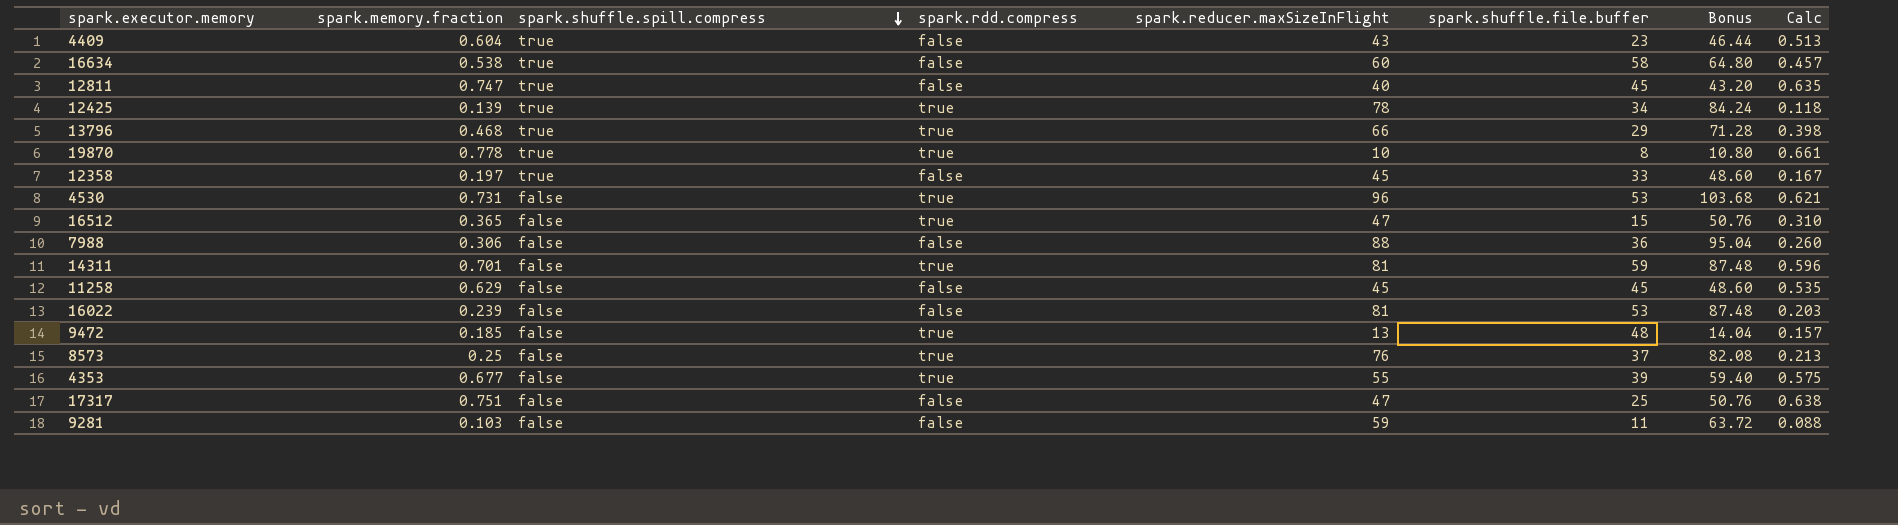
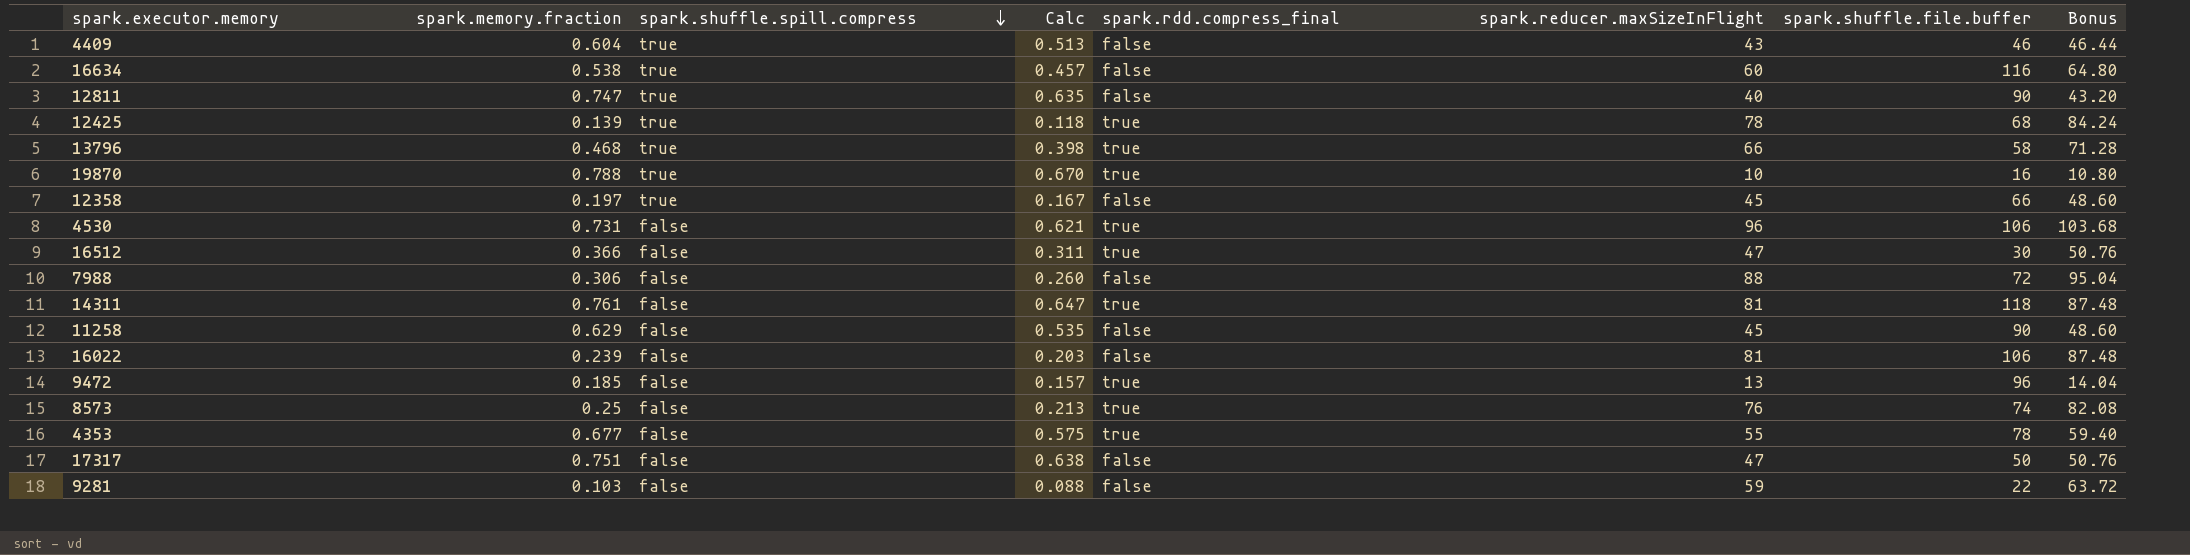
column Calc | position: 8 -> 4
column name: spark.rdd.compress -> spark.rdd.compress_final
4409 | spark.shuffle.file.buffer: 23 -> 46
16634 | spark.shuffle.file.buffer: 58 -> 116
12811 | spark.shuffle.file.buffer: 45 -> 90
12425 | spark.shuffle.file.buffer: 34 -> 68
13796 | spark.shuffle.file.buffer: 29 -> 58
19870 | spark.memory.fraction: 0.778 -> 0.788
19870 | Calc: 0.661 -> 0.670
19870 | spark.shuffle.file.buffer: 8 -> 16
12358 | spark.shuffle.file.buffer: 33 -> 66
4530 | spark.shuffle.file.buffer: 53 -> 106
16512 | spark.memory.fraction: 0.365 -> 0.366
16512 | Calc: 0.310 -> 0.311
16512 | spark.shuffle.file.buffer: 15 -> 30
7988 | spark.shuffle.file.buffer: 36 -> 72
14311 | spark.memory.fraction: 0.701 -> 0.761
14311 | Calc: 0.596 -> 0.647
14311 | spark.shuffle.file.buffer: 59 -> 118
11258 | spark.shuffle.file.buffer: 45 -> 90
16022 | spark.shuffle.file.buffer: 53 -> 106
9472 | spark.shuffle.file.buffer: 48 -> 96
8573 | spark.shuffle.file.buffer: 37 -> 74
4353 | spark.shuffle.file.buffer: 39 -> 78
17317 | spark.shuffle.file.buffer: 25 -> 50
9281 | spark.shuffle.file.buffer: 11 -> 22

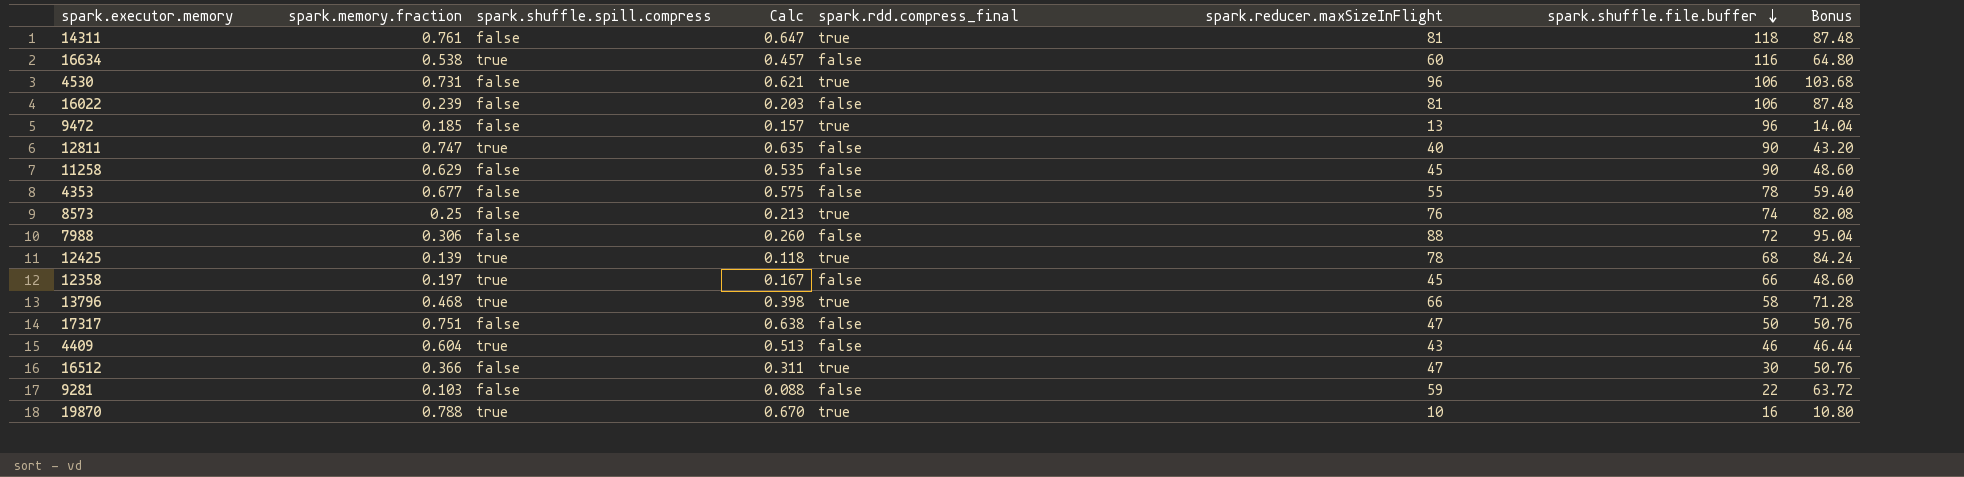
row order: spark.shuffle.spill.compress descending -> spark.shuffle.file.buffer descending
4353 | spark.rdd.compress_final: true -> false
■ ■ ■ ■ ■ ■ ■
# EXERCISE DESCRIPTION
Everything from the line with "11258 | spark.shuffle.file.buffer: 45 -> 90" through the end of the listing above, both ends included, should be set down exactly; copy nothing else, and skip the pictures.

# ANSWER BOX
11258 | spark.shuffle.file.buffer: 45 -> 90
16022 | spark.shuffle.file.buffer: 53 -> 106
9472 | spark.shuffle.file.buffer: 48 -> 96
8573 | spark.shuffle.file.buffer: 37 -> 74
4353 | spark.shuffle.file.buffer: 39 -> 78
17317 | spark.shuffle.file.buffer: 25 -> 50
9281 | spark.shuffle.file.buffer: 11 -> 22

row order: spark.shuffle.spill.compress descending -> spark.shuffle.file.buffer descending
4353 | spark.rdd.compress_final: true -> false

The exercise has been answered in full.